[Corrigendum] Inhibition of human oral squamous cell carcinoma proliferation and migration by prodrug‑activating suicide gene therapies

Figure 5

Inhibition of HSC-3 mVenus-TK cell migration following treatment with GCV. (A) GCV treatment inhibited HSC-3 mVenus-TK but not HSC-3 mVenus cell migration during the 0-24 h period. Following generation of the wound, scratch images were captured and cells were treated with 25 µM GCV. The healing images were captured after a further 24 h GCV treatment (scale bar, 100 µm). (B) GCV treatment inhibited HSC-3 mVenus-TK cell migration during the 24-48 h period. HSC-3 mVenus and HSC-3 mVenus-TK cells were treated with 25 µM GCV for 24 h and wounds were generated. After taking the scratch images, cells were treated with 25 µM GCV for a further 24 h, then the healing images were captured (scale bar, 100 µm). (C) GCV treatment inhibited HSC-3 mVenus-TK cell migration during the 48-72 h period. The wounds were generated after cells were treated with 25 µM GCV for 48 h. The cells were treated for a further 24 h, then healing images were captured.
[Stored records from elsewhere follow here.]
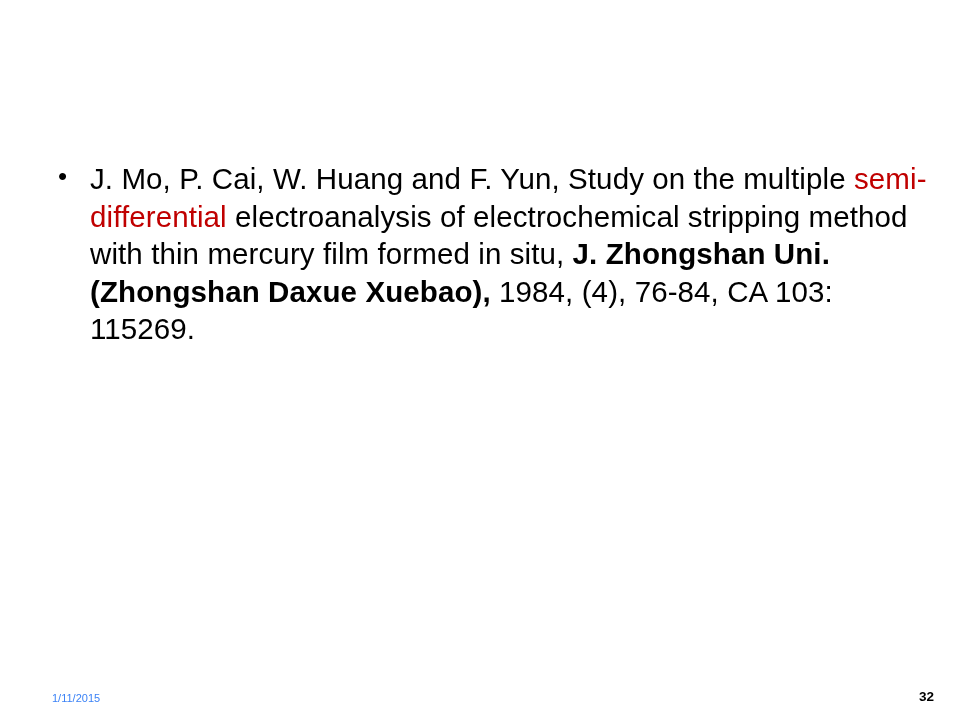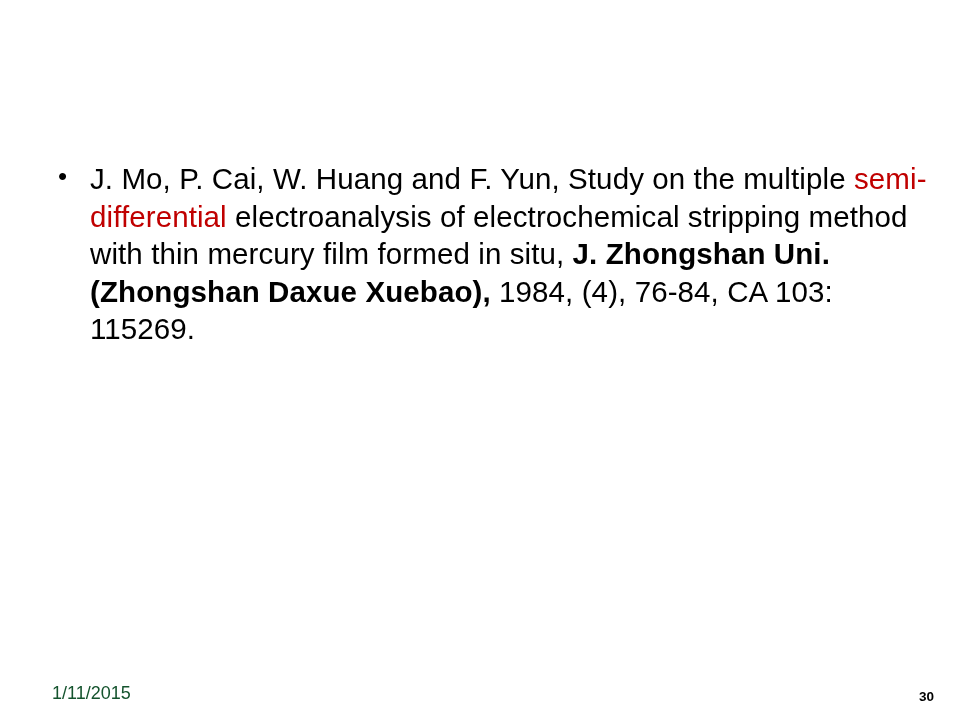"1/11/2015" .footer-date { color: #14532d -> #3b82f6; font-size: 18px -> 11px }
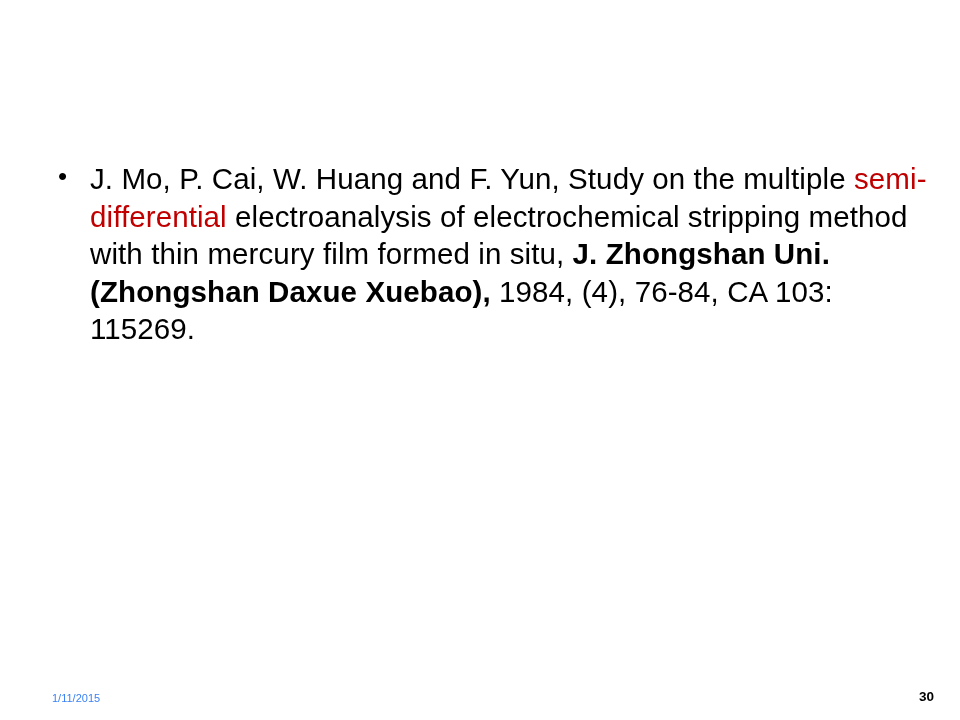"30" div.footer-page { text: 30 -> 32 }
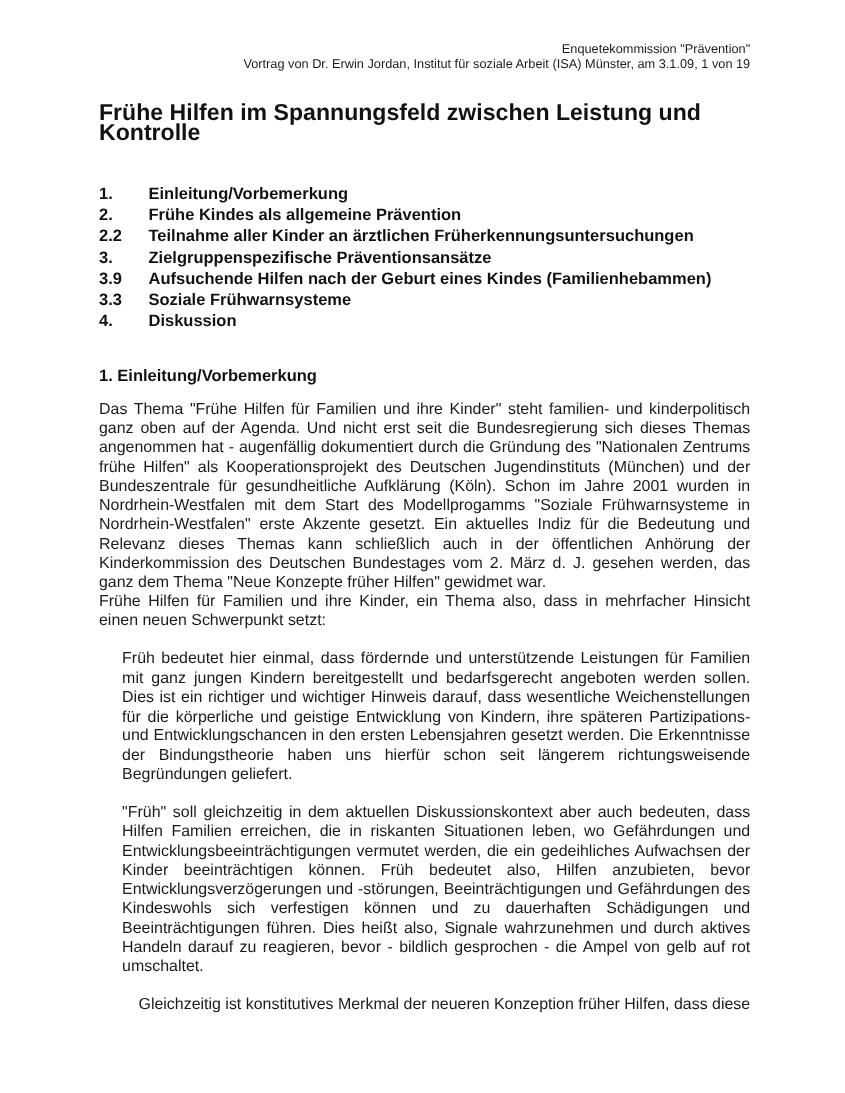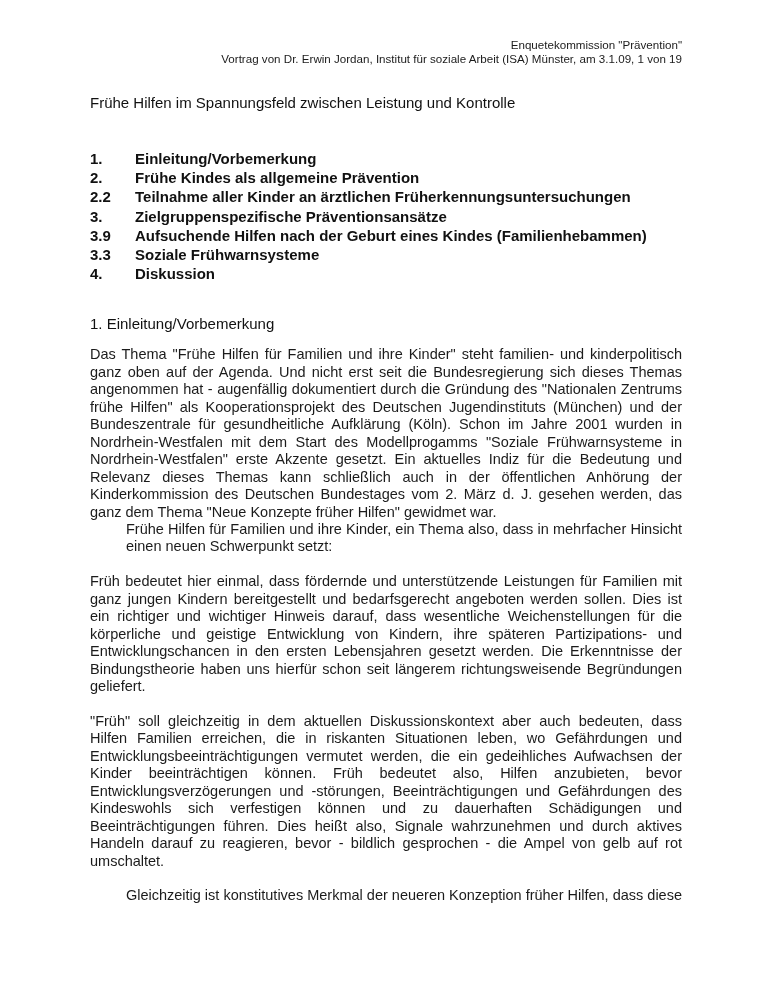"Frühe Hilfen im Spannungsfeld zwischen" .doc-title { font-size: 15px -> 21px; font-weight: normal -> bold }
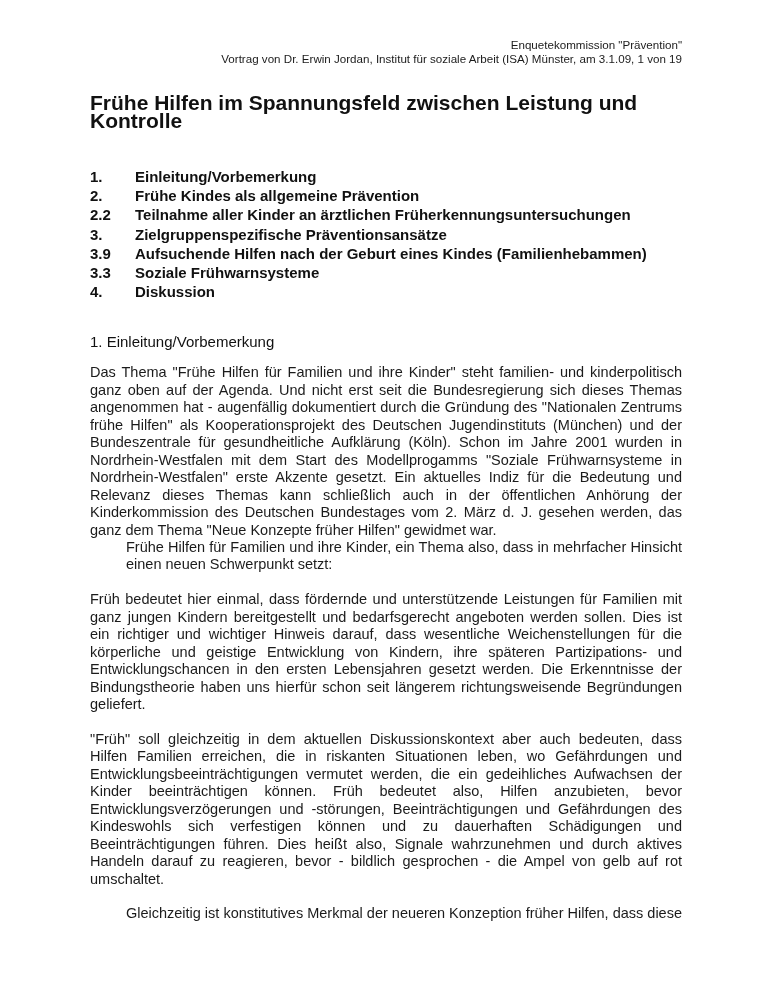"1. Einleitung/Vorbemerkung" .section-heading { font-weight: normal -> bold }
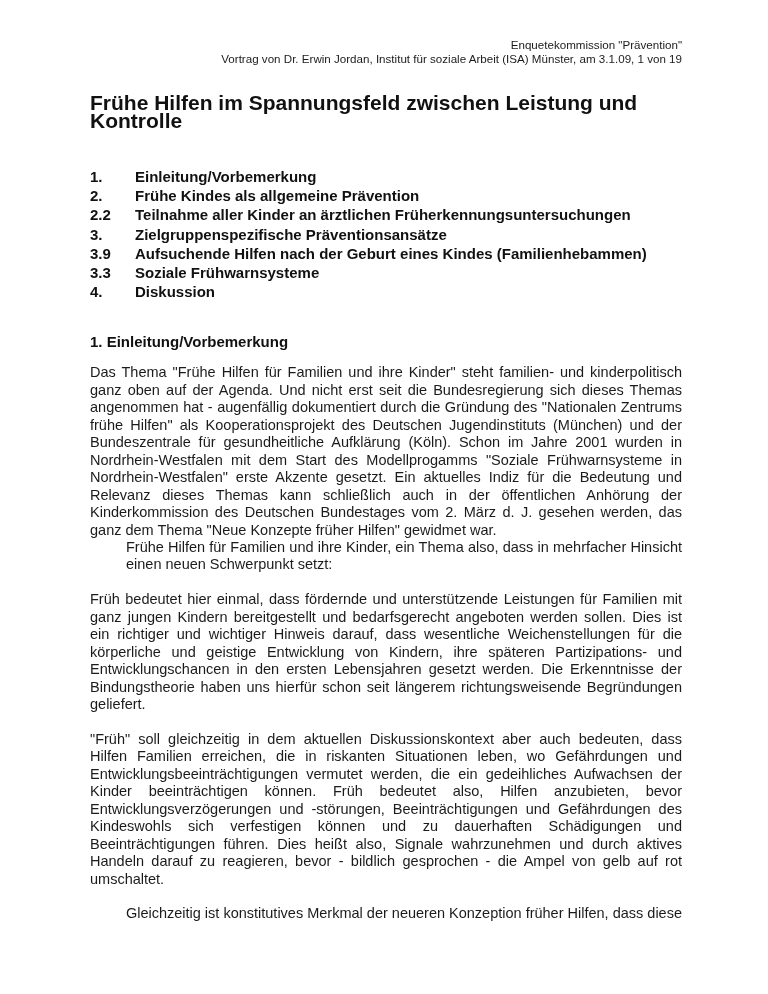"Frühe Hilfen für Familien und" .body-text p.joined { margin-left: 36px -> none }
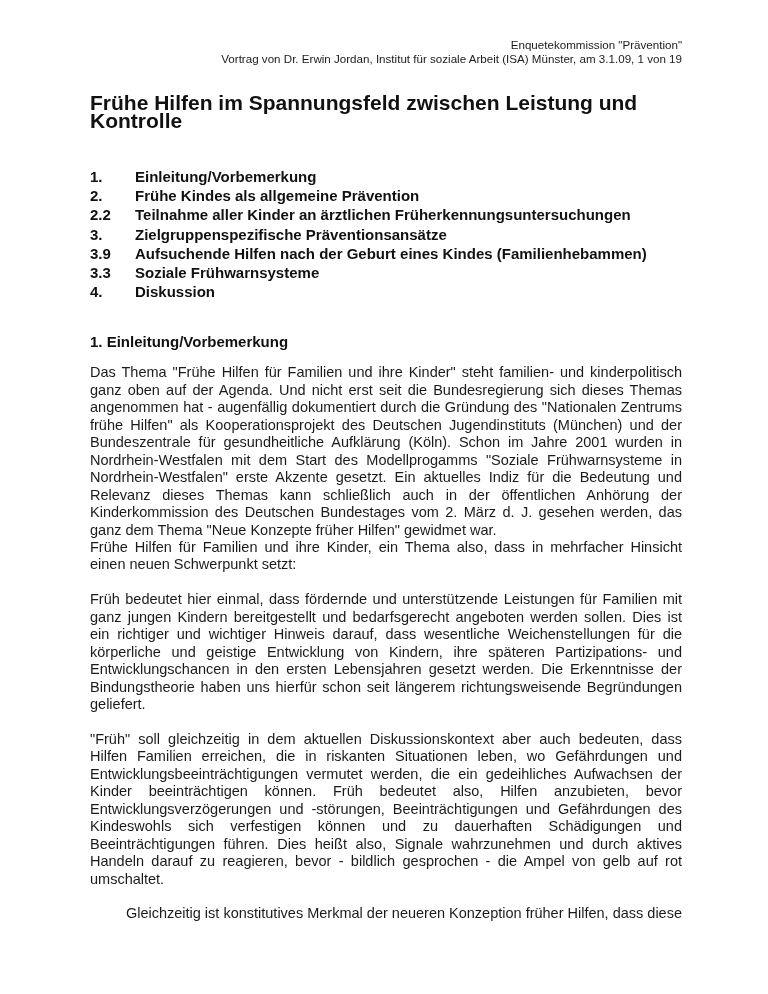"Früh bedeutet hier einmal, dass" .body-text p.spaced { margin-left: none -> 21px }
Scale bar, 100 µm. (D) Quantification of inhibition of cell migration for treatment durations. The percentage of migration inhibition is the ratio of the area of healing images to the average strip area of the scratch images. Data are presented as the mean ± SD of >3 healing images. Data were analysed using one-way ANOVA followed by Tukey’s post hoc test for multiple comparisons. ****P<0.0001. CD, cytosine deaminase; TK, thymidine kinase; GCV, ganciclovir; SD, standard deviation.